*** Opening Data for the task ***
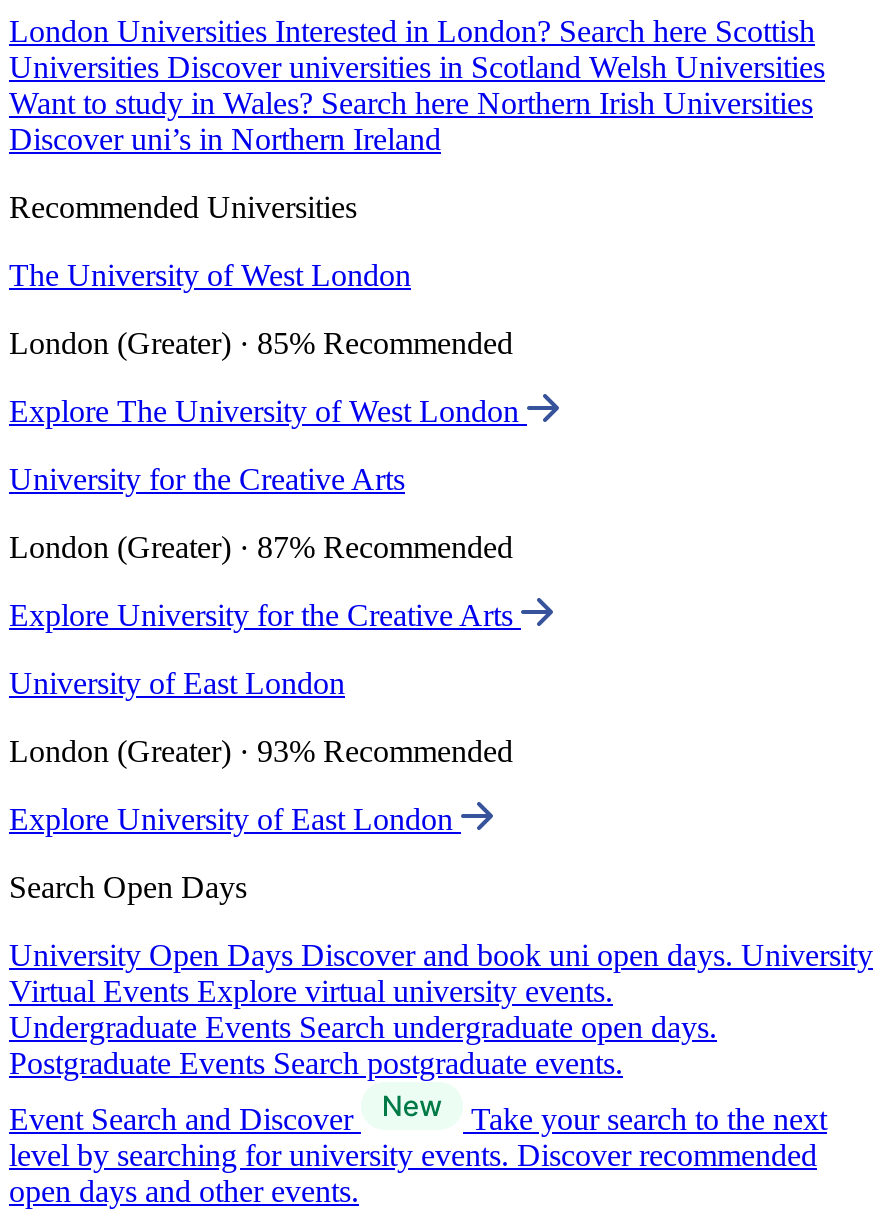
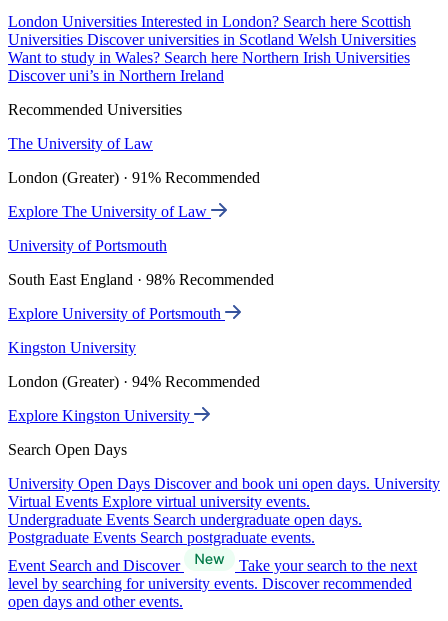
- The University of West London
+ The University of Law

- London (Greater) · 85% Recommended
+ London (Greater) · 91% Recommended

- Explore The University of West London
+ Explore The University of Law

- University for the Creative Arts
+ University of Portsmouth

- London (Greater) · 87% Recommended
+ South East England · 98% Recommended

- Explore University for the Creative Arts
+ Explore University of Portsmouth

- University of East London
+ Kingston University

- London (Greater) · 93% Recommended
+ London (Greater) · 94% Recommended

- Explore University of East London
+ Explore Kingston University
*** Closing Data for the task ***
◆ What you are asked to do:
Exact copy, pictures removed: set down the whole listing above.

◆ Output for this task:
- The University of West London
+ The University of Law

- London (Greater) · 85% Recommended
+ London (Greater) · 91% Recommended

- Explore The University of West London
+ Explore The University of Law

- University for the Creative Arts
+ University of Portsmouth

- London (Greater) · 87% Recommended
+ South East England · 98% Recommended

- Explore University for the Creative Arts
+ Explore University of Portsmouth

- University of East London
+ Kingston University

- London (Greater) · 93% Recommended
+ London (Greater) · 94% Recommended

- Explore University of East London
+ Explore Kingston University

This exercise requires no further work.